A new computational biology pipeline has mapped out more than 13,000 groups of protein-coding genes conserved across grasses, offering a powerful tool for researchers investigating gene function in these economically and ecologically vital species.
Drawing on genomic data from 16 fully sequenced grass species within Ensembl Plants, the study identified 13,312 highly conserved “universal” groups of grass genes. These gene groups are present across all studied grasses and the genes within groups are highly similar, suggesting they are responsible for vital functions in all grasses.

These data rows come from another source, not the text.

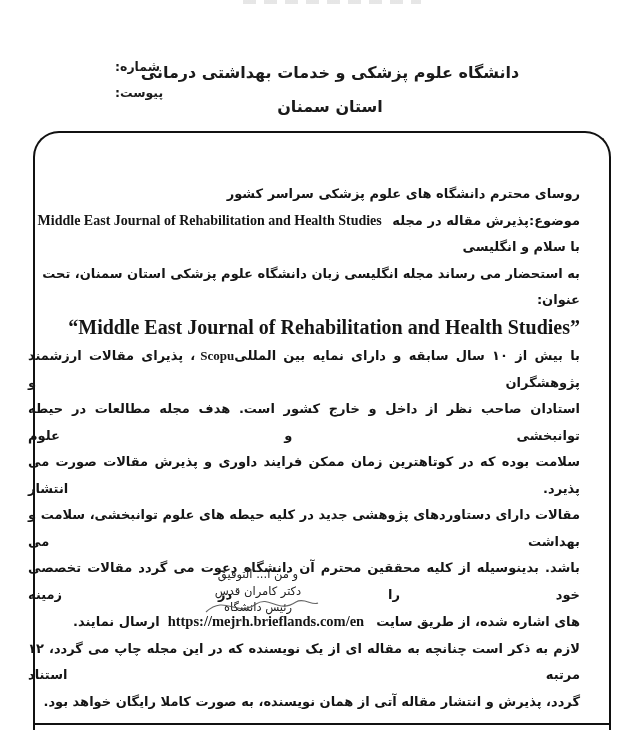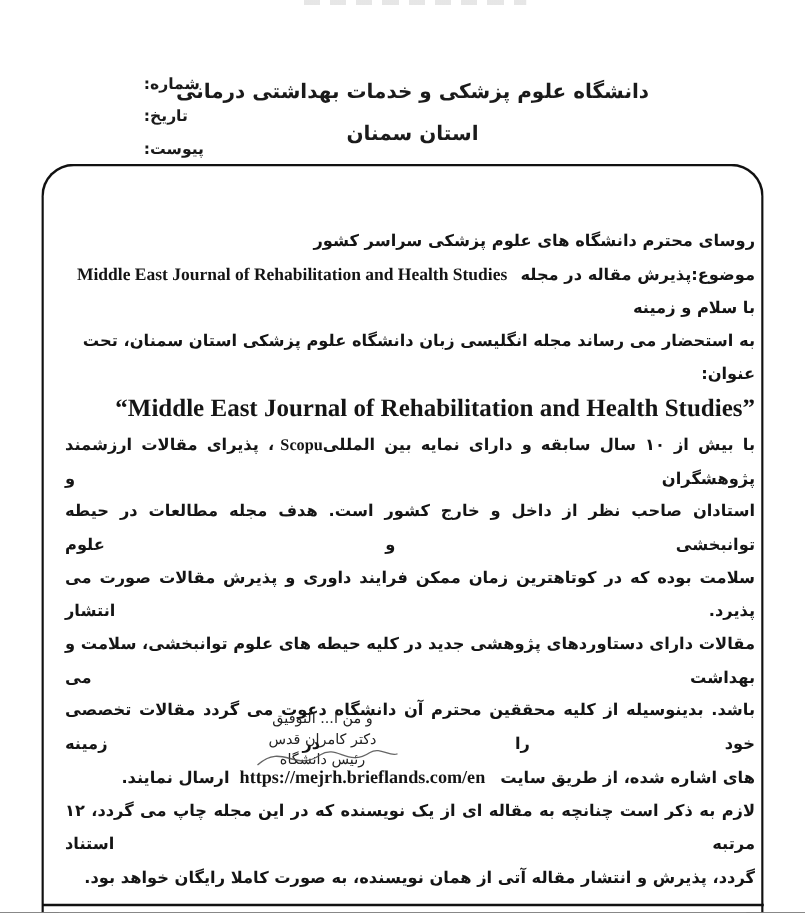--- a/index.html
+++ b/index.html
@@ -81,7 +81,6 @@
 
 <div class="hdr-fields">
   <div class="field">شماره:</div>
-  <div class="field">تاریخ:</div>
   <div class="field">پیوست:</div>
 </div>
 

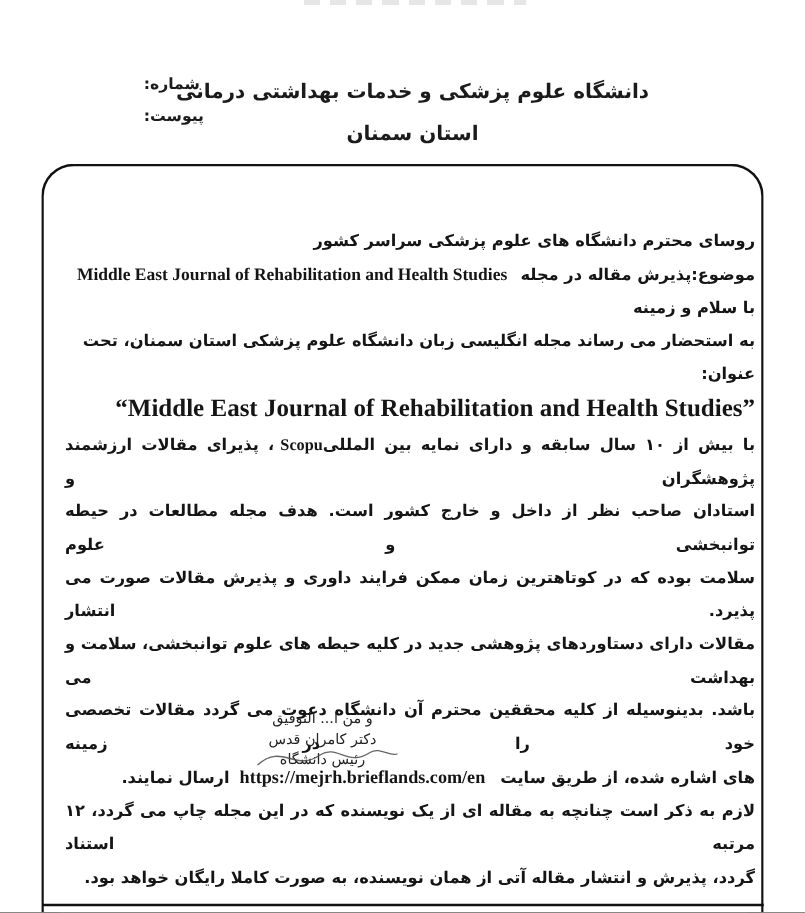--- a/index.html
+++ b/index.html
@@ -40,7 +40,7 @@
   }
   
   .letter{
-    position:absolute;left:52px;top:181px;width:552px;
+    position:absolute;left:28px;top:181px;width:552px;
     direction:rtl;
     font-size:13px;font-weight:bold;line-height:26.5px;color:#151515;
   }

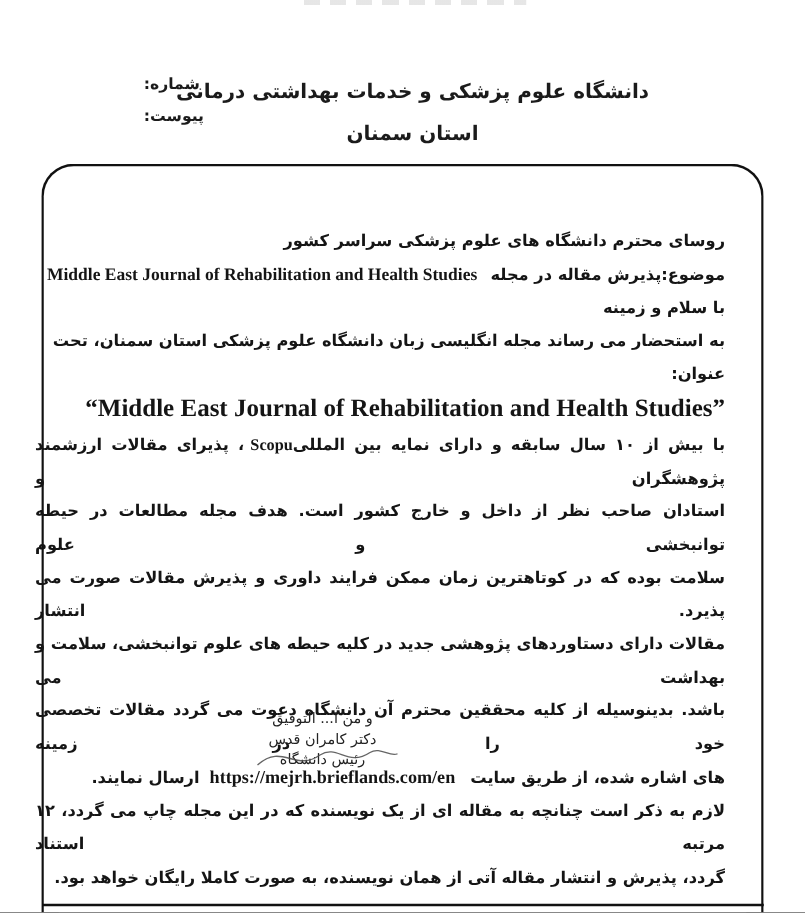--- a/index.html
+++ b/index.html
@@ -99,7 +99,7 @@
     <span class="serif-en subject-journal">Middle East Journal of Rehabilitation and Health Studies</span>
   </div>
 
-  <div class="line t-right">با سلام و زمینه</div>
+  <div class="line t-right">با سلام و انگلیسی</div>
 
   <div class="line t-right">به استحضار می رساند مجله انگلیسی زبان دانشگاه علوم پزشکی استان سمنان، تحت عنوان:</div>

The findings held up under scrutiny: 98.8% of these groups were also detected in newly-sequenced genomes from two major grass groups (clades) not included in the original analysis, underscoring the robustness of the approach.
The study also identified 4,609 gene groups likely involved in functions specific to monocots, commelinids, or grasses — a step toward untangling the evolution of traits that led to the evolutionary success of the grasses.
What sets this study apart is its use of a statistical technique known as the Hidden Markov Model (HMM), which emphasises the conserved parts of genes important for function rather than the whole sequence. This technique outperformed a simpler approach based on percentage identity of sequence in distinguishing between known lineage-specific and non-specific genes.
Researchers working on gene discovery such as QTL analysis in grasses can now consult the newly released universal_grass_peps database to determine whether their genes of interest are conserved across the grass family and whether they are potentially linked to lineage-specific adaptations.
“The database offers a new source of information for grass genes of unknown function, conveniently identifying those that are common to all grasses and how grass-specific their function is likely to be,” said the study’s author, Rothamsted’s Rowan Mitchell.
“I hope the research community will find it useful to accelerate progress in grass genetics, including efforts to improve yield, stress resistance, and nutrient use in cereals like rice, wheat, and maize.”